The second time I saw location impact results was when a search for "charlotte real estate" put HaidaGwaiiTrader.com in position 6. I had to stop and think before I made the obvious connection: Haida Gwaii is located in Northern B.C. and, prior to 2010, it was called the Queen Charlotte Islands.
In both the Phoenix and Haida Gwaii examples, Google modified the search results just for me, based on my current location, without me ever asking it to. While this won't matter to many realtors, it means there's big potential for targeted landing pages for areas with strong international appeal.
What This Means For Real Estate SEO
This experiment was a good reminder that SEO is constantly evolving, and that what works in one era might not work in the next. I unfortunately can't tell you exactly what you should do with your real estate landing pages to dominate the organic results, because your recipe for success will vary, but I can tell you some experiments that I think are worth trying:
1. Real Estate Listings vs. Text Content
Both logic and the top results are good indicators that users who search for real estate are more interested in looking at listings than reading information about a community. I recommend taking a look at your pages' current rankings, then run a couple experiments on some of the pages:
Move Listings To The Top
Turn on Map Search by Default
Wait a few weeks, and see what happens. Did your pages move up in the results? Do you have stronger user interactions on the page? Do the pages convert better or worse than before?
2. Ideal Content Length
I also think it's a good time to experiment with copy length.
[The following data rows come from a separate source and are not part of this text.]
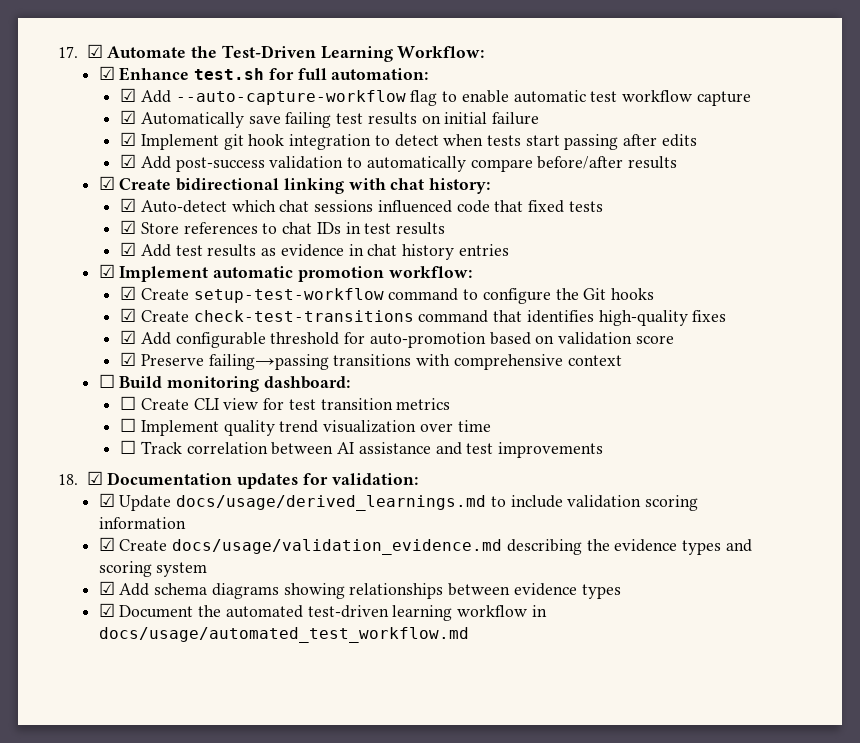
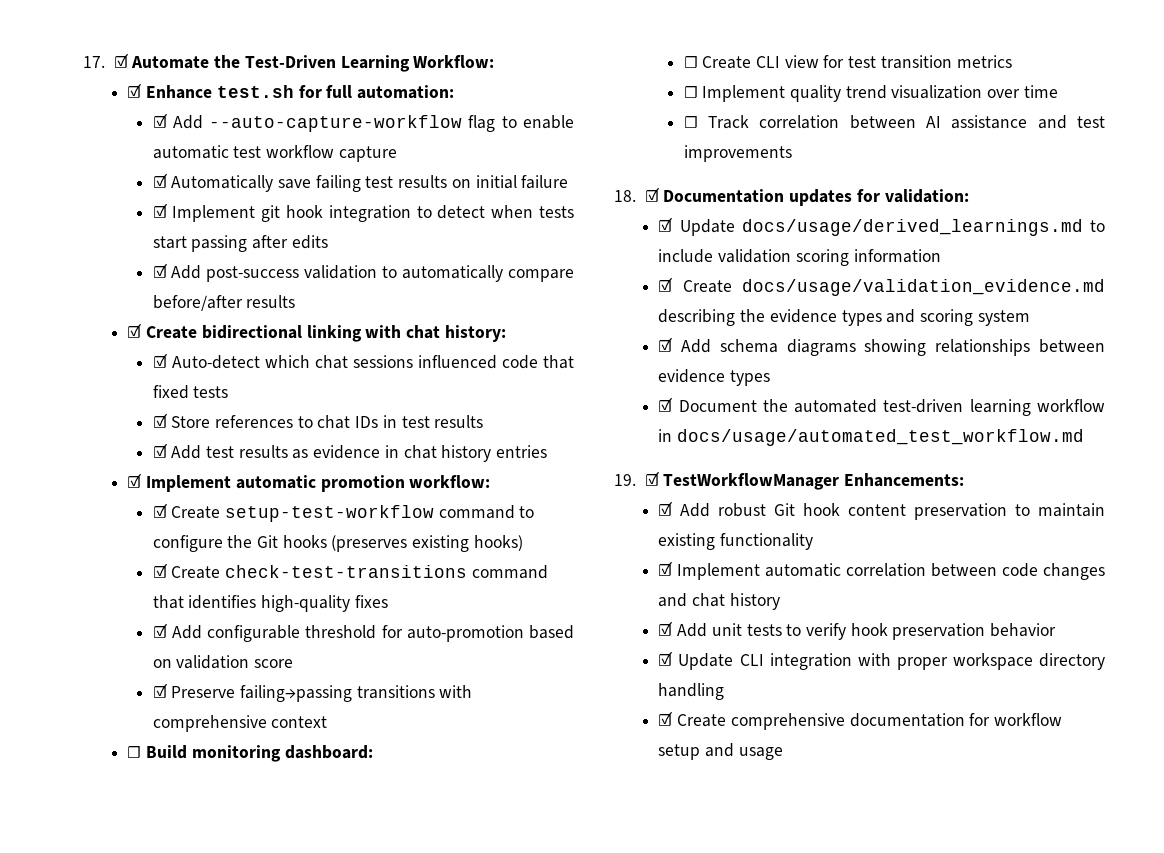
- ☑ Create setup-test-workflow command to configure the Git hooks
+ ☑ Create setup-test-workflow command to configure the Git hooks (preserves existing hooks)
+ 19. ☑ TestWorkflowManager Enhancements:
+ ☑ Add robust Git hook content preservation to maintain existing functionality
+ ☑ Implement automatic correlation between code changes and chat history
+ ☑ Add unit tests to verify hook preservation behavior
+ ☑ Update CLI integration with proper workspace directory handling
+ ☑ Create comprehensive documentation for workflow setup and usage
Take a look at your top local competitors and see how much content they have, then set that as your baseline. If you can't find a reasonable baseline, start with about 1,500 words of focused, relevant content.
There's a couple things to test here too:
Real Estate Listings Content
Because real estate listings themselves are a form of content, I'd also test for the ideal number of properties per page. Just don't forget about load speed (test this with a developer tool, not Google PageSpeed Insights), when you're finding out the best balance for your site.
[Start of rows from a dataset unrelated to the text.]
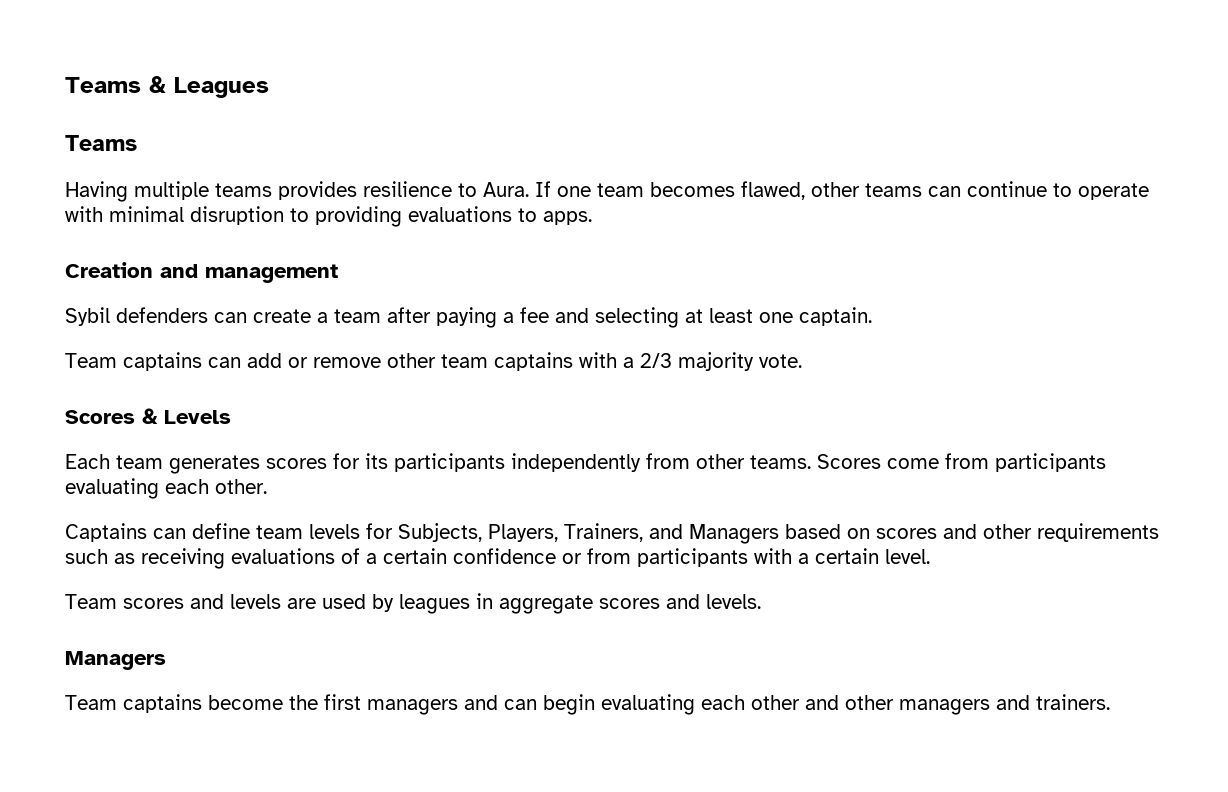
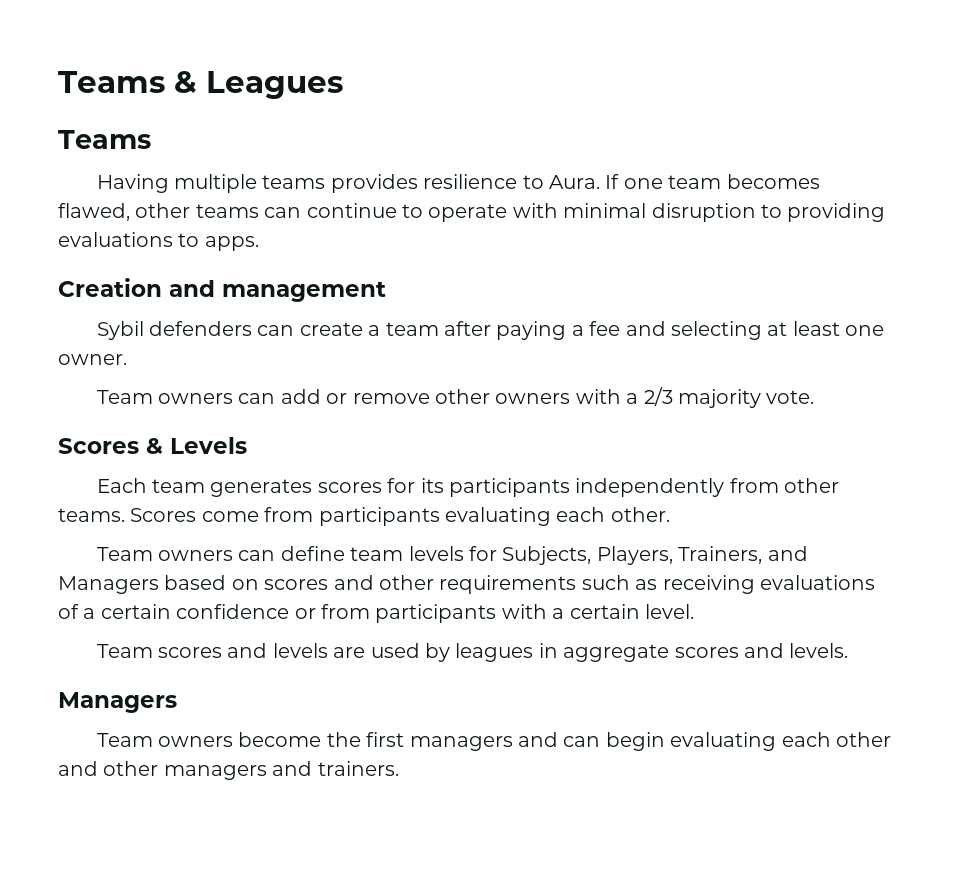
- Sybil defenders can create a team after paying a fee and selecting at least one captain.
- Team captains can add or remove other team captains with a 2/3 majority vote.
+ Sybil defenders can create a team after paying a fee and selecting at least one owner.
+ Team owners can add or remove other owners with a 2/3 majority vote.
- Captains can define team levels for Subjects, Players, Trainers, and Managers based on scores and other requirements such as receiving evaluations of a certain confidence or from participants with a certain level.
+ Team owners can define team levels for Subjects, Players, Trainers, and Managers based on scores and other requirements such as receiving evaluations of a certain confidence or from participants with a certain level.
- Team captains become the first managers and can begin evaluating each other and other managers and trainers.
+ Team owners become the first managers and can begin evaluating each other and other managers and trainers.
Like in the real estate listings versus text experiment, you're going to want to look at page position, user engagement, and conversion rate to help determine the success or failure of each experiment.
3. Go For The Location Niches
If you have a niche location market that you can target, try it. It just might be a quick and easy victory to the top of the SERPs. As Google continues to personalize results, there's going to be opportunities for savvy SEOs to get ahead. Consider what buyers and sellers might be looking for when moving locations, then target it. If you have an obvious seasonal population, ensure you've positioned your site to capture it.
Depending on how Google is treating localization, you may also be able to get a competitive advantage on more generic search terms, like at the beginning of a searcher's journey. I'd be tempted to try infusing localization into posts about the home buying process and first time buyer guides, for example.
Experimenting To Get Ahead
The real estate industry is extraordinarily competitive, and real estate SEO is no different. But regardless of whether your site is just starting out, or you've been in the SEO space for a decade, the ever-changing online landscape means there's always room for improvement.
By strategically evaluating your competition, making smart changes to your site, and watching the impact of those changes, it's possible to find new ways to dominate the SERPs. Ongoing experimentation is how we SEOs get better, ultimately driving more traffic and leads to our sites.